If you have multiple pensions, these could be becoming harder to keep track of as you start to think about the best ways to organise and invest your savings, and how you’ll use the money in retirement. For this, discovering how to consolidate pensions, could make managing your finances much simpler.

Read my guide to find out how to consolidate your pensions, some of the best ways to do so, and whether it could be a sensible thing for you to do.

Also consider: My guide on how to transfer a pension

My step-by-step guide to consolidating your pension pots

  1. Make a list of all your previous employers.
  2. Search for corresponding paperwork or contracts you may have for previous pension schemes with these employers – you could use the Pension Tracing Service if you have difficulty finding them.
  3. Make a list of all the pension pots you may have and each of the providers they are with – especially any existing pensions you may not have been aware of.
  4. Decide which scheme you’d like to combine your pensions under. This could be one of your existing schemes or even a new pension provider. Check my recommendations for best pension providers in the UK

What is pension consolidation?

Pension consolidation is when you combine multiple pensions you have under a single scheme.

Over your lifetime, it’s possible that you might have built yourself a collection of different pensions.

Often, this is a result of being enrolled in a new scheme when you change employers and are signed up to their workplace pension in the process. Equally, you may have decided to start your own personal pensions with various different providers, too.

No matter the reason for you having more than one pension, pension consolidation allows you to combine all of your pensions, which may include a variety of schemes, into one plan.

By consolidating your pension pots into one fund, it can make managing your retirement finances easier. You might also get better value from certain providers, a clearer picture of your finances, and better ease of management over your funds.

How to consolidate your pensions

One of the very first steps to consolidating all your pensions is to not leave any behind.

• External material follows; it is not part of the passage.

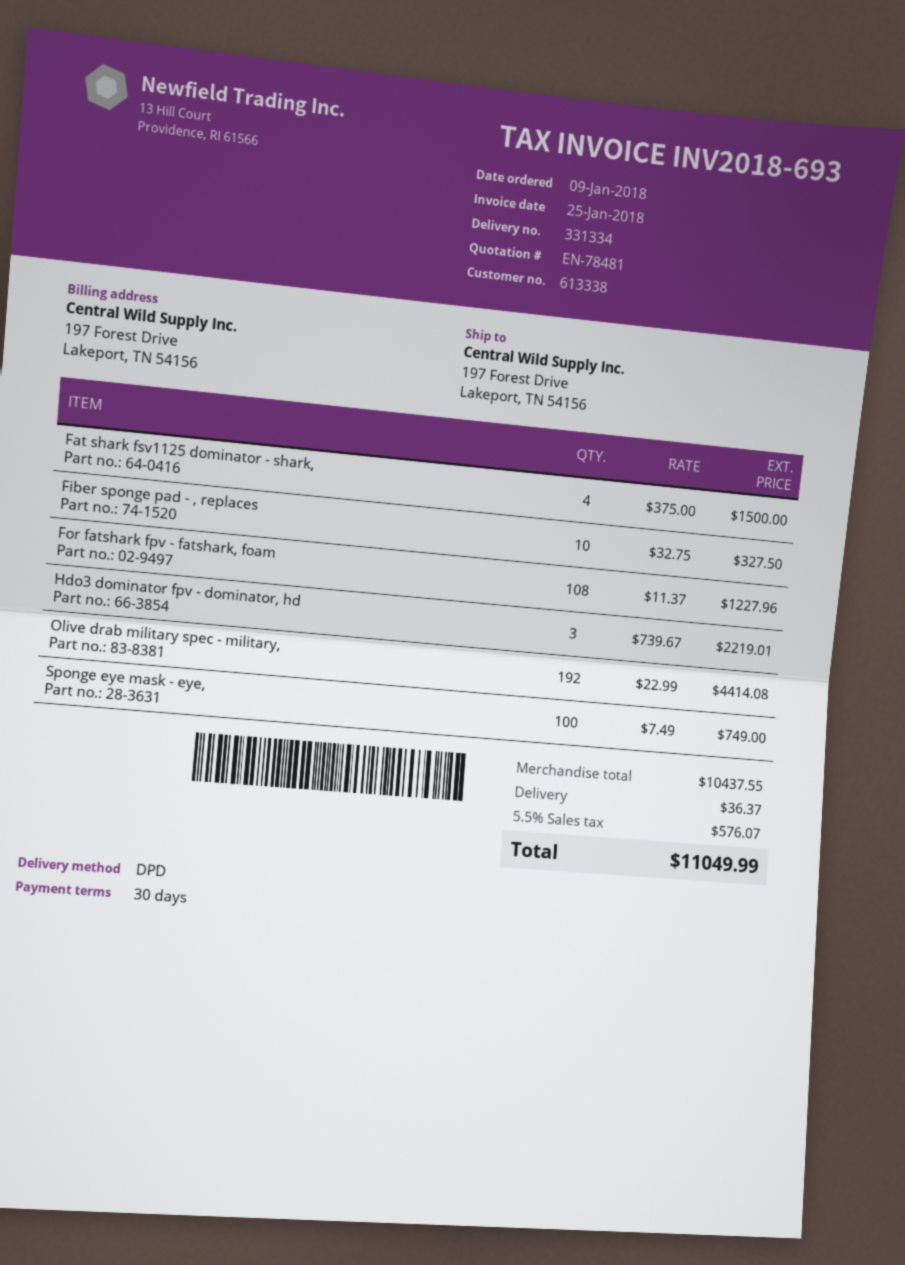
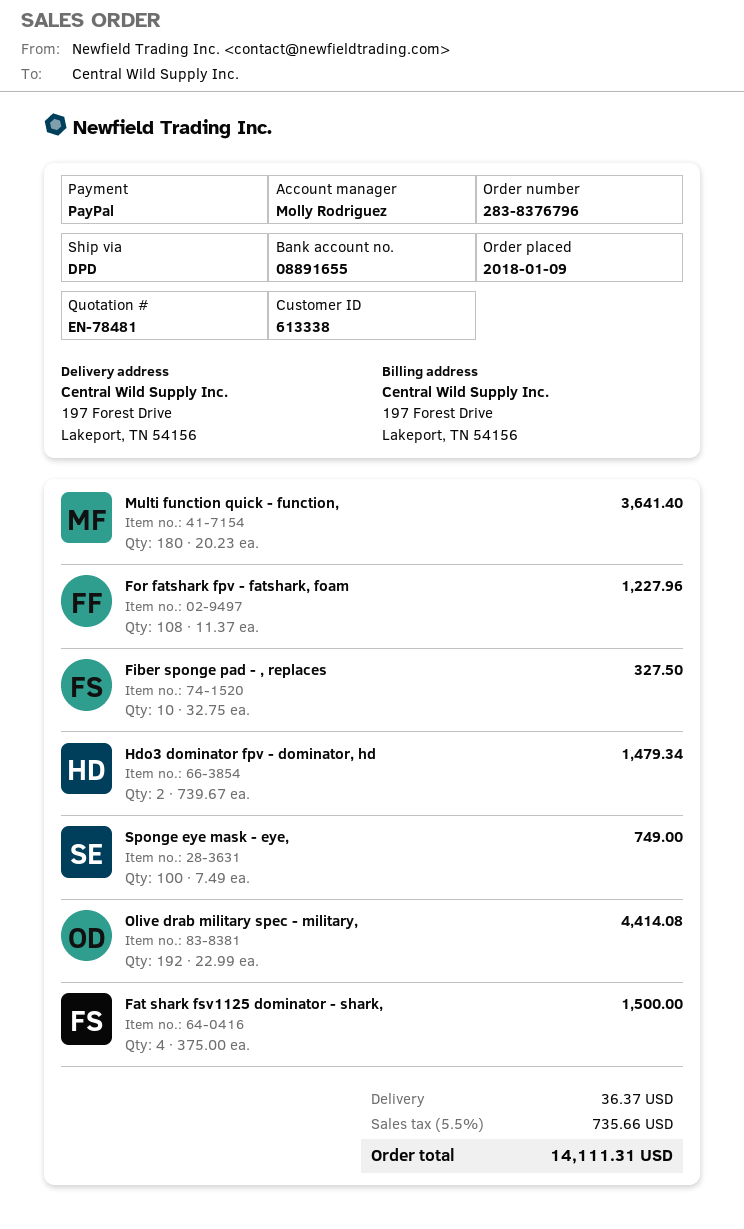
Hdo3 dominator fpv - dominator, hd: 3 x 739.67 = 2219.01 -> 2 x 739.67 = 1479.34
Multi function quick - function,: none -> 180 x 20.23 = 3641.40
tax: 5.5% = 576.07 -> 5.5% = 735.66
total: 11049.99 -> 14111.31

Before deliberating on the details of your consolidated pensions such as which provider to choose, or what type of scheme to opt for, you should make sure you have located every single one of your old pensions if possible.

This is important as you may have numerous pensions from different employers, for example. Forgetting about any of these could result in you losing some of your hard-earned retirement savings.

You should make a note of every pension pot you locate, and it can also help to include as much information about each pension you find. This may include whether they are defined contribution pensions or defined benefit pensions.

If you think there are other pensions you have but you simply can’t find any evidence of them, try using the free Pension Tracing Service to aid your search.

After this, if you’re certain about moving to a new provider, you need to inform your current pension providers that you’d like to transfer your pensions.

You may want to consider researching different options and aim for a well-established provider.

If you have multiple pensions across different schemes, and changing your provider isn’t necessary for your circumstances, you may wish to simply consolidate these into one of your pre-existing pensions that suits you the most.

In this case, you should still inform your provider of your wishes. They will then provide the necessary steps to complete your consolidation or pension transfer. This may entail completing exit forms and other paperwork to certify your decision.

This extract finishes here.